* RECORDS PROVIDED *
□ □ □ □

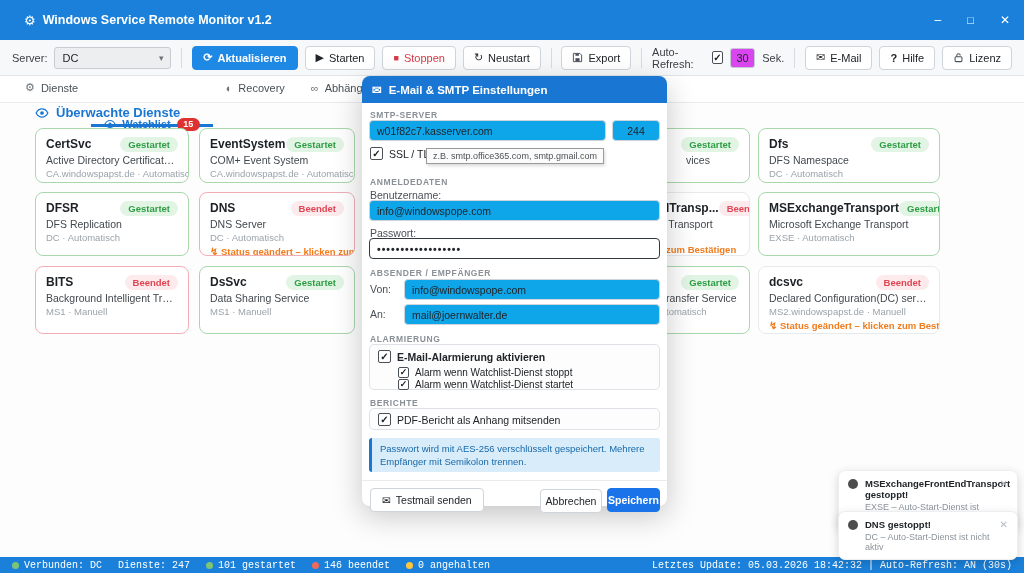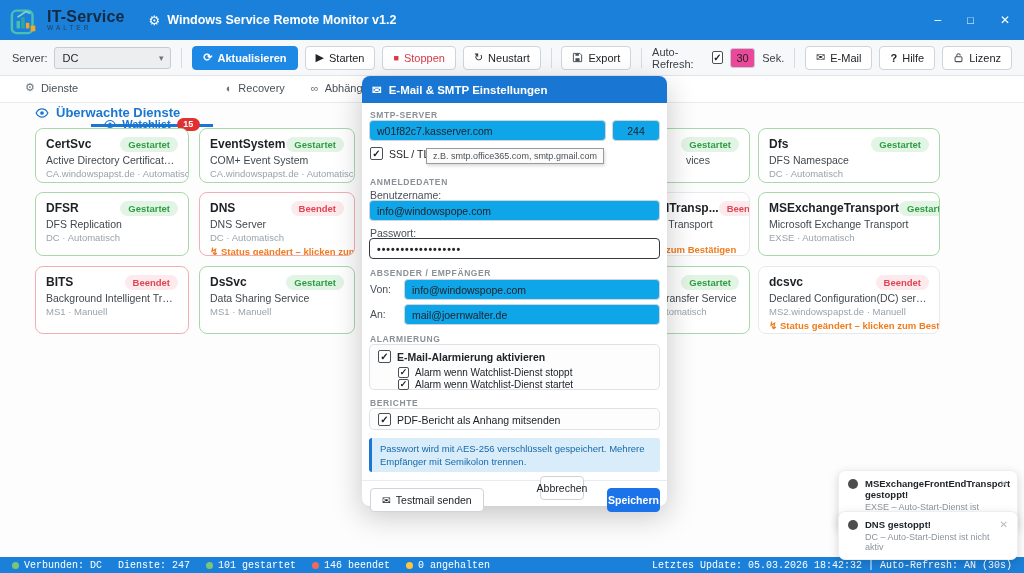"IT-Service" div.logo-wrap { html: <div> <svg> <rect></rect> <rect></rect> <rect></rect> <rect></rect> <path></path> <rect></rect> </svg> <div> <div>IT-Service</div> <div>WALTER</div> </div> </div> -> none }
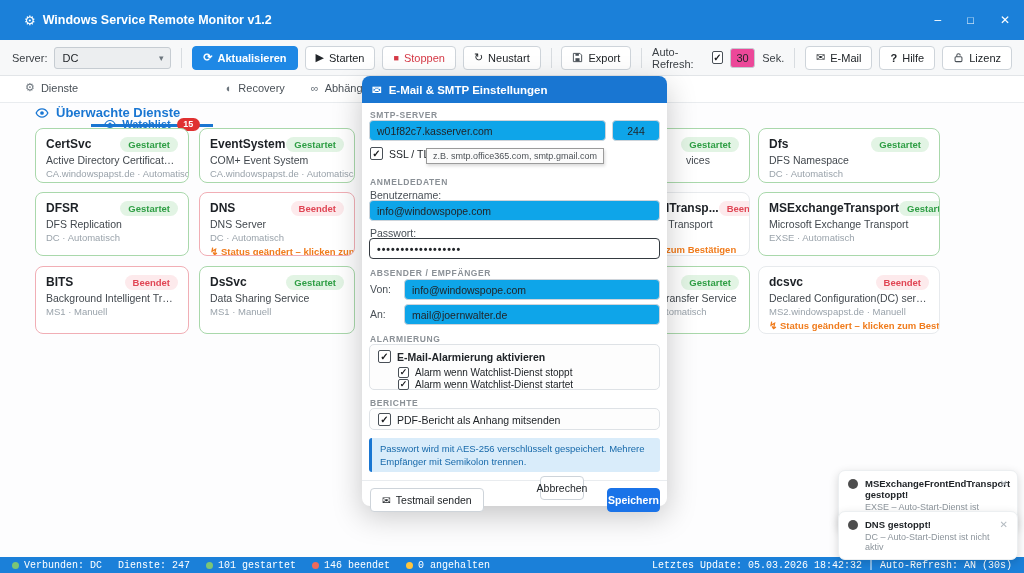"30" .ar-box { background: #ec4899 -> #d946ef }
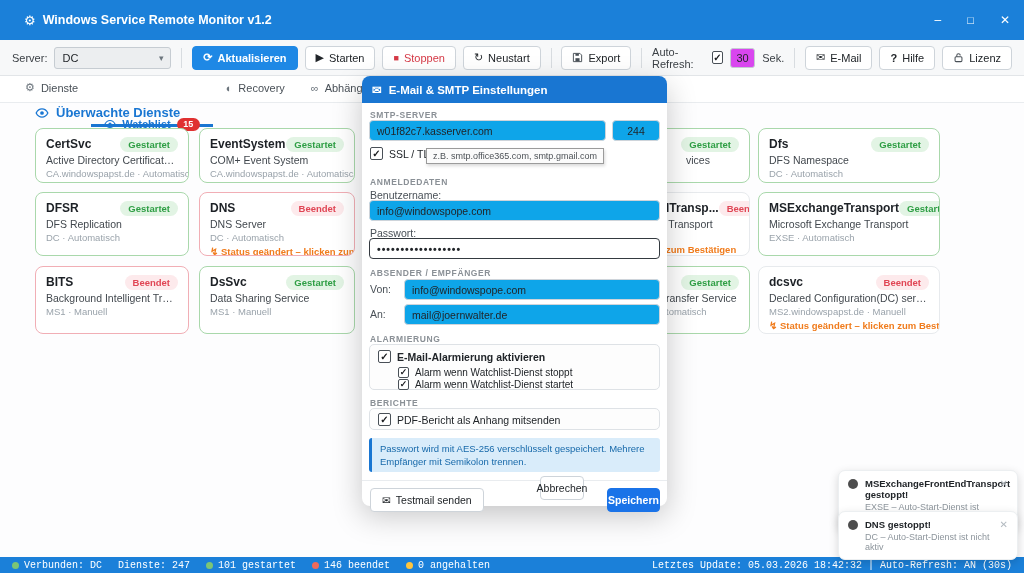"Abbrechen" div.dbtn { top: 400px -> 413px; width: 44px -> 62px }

□ □ □ □

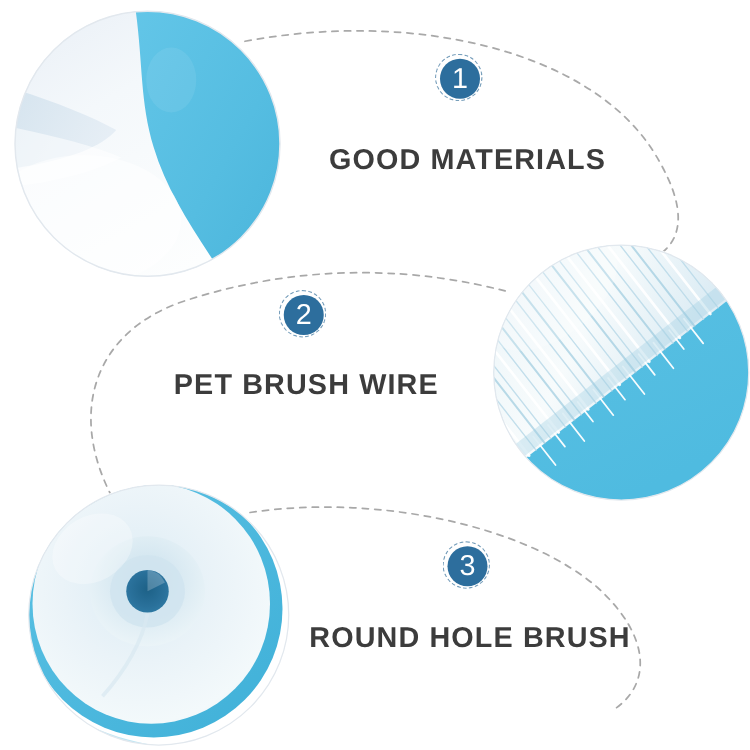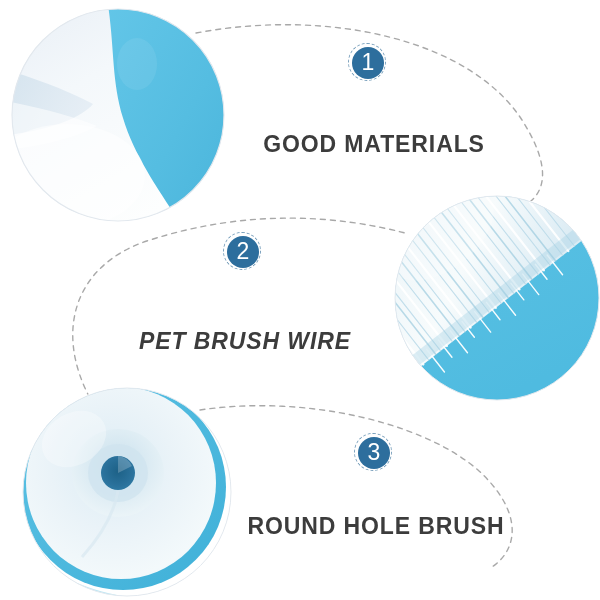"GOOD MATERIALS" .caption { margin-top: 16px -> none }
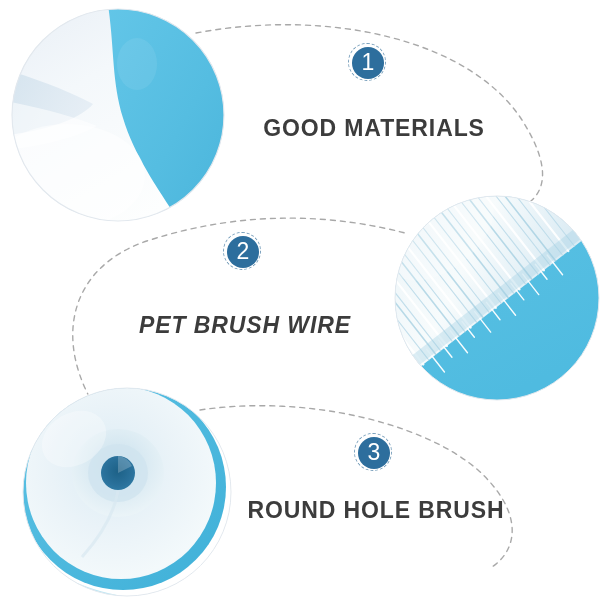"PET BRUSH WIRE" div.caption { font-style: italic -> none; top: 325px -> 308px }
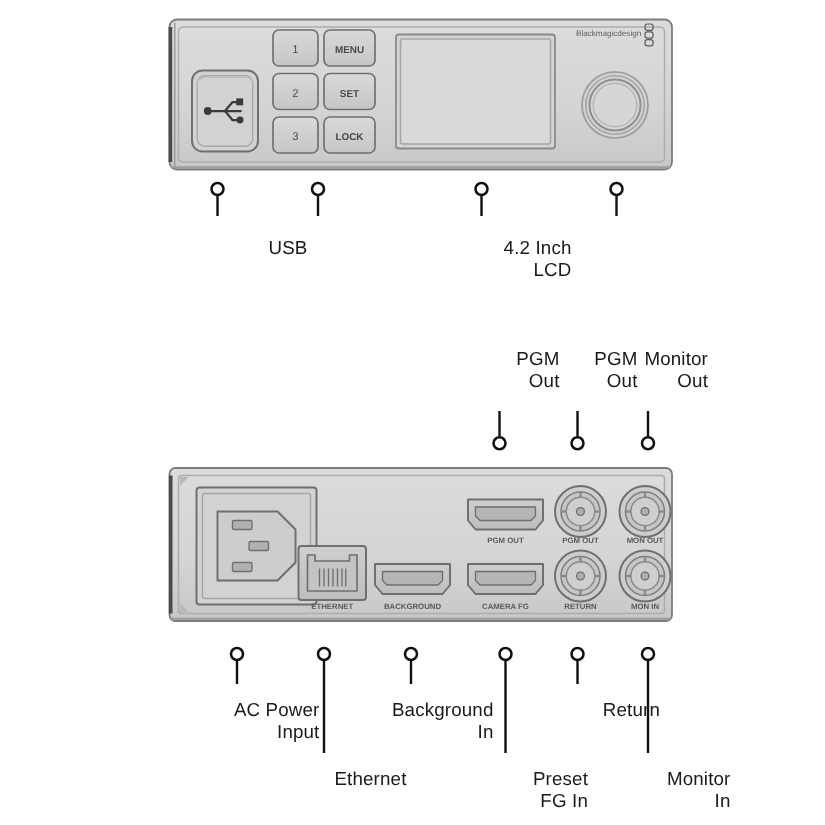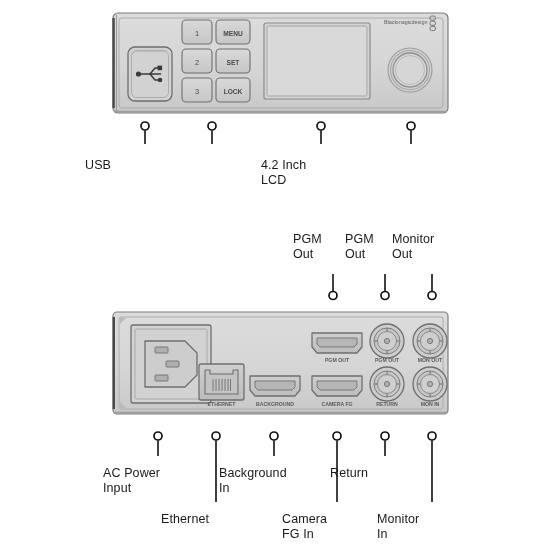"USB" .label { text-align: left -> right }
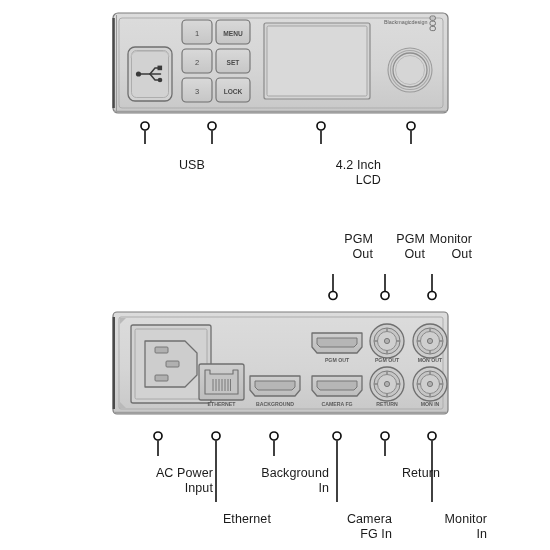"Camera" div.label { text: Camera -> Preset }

□ □ □ □

What you write must match the listing exactly, from the line with "html: <div> <svg>" up to and including the line with "top: 400px ->". Pictures stay out.

"IT-Service" div.logo-wrap { html: <div> <svg> <rect></rect> <rect></rect> <rect></rect> <rect></rect> <path></path> <rect></rect> </svg> <div> <div>IT-Service</div> <div>WALTER</div> </div> </div> -> none }
"30" .ar-box { background: #ec4899 -> #d946ef }
"Abbrechen" div.dbtn { top: 400px -> 413px; width: 44px -> 62px }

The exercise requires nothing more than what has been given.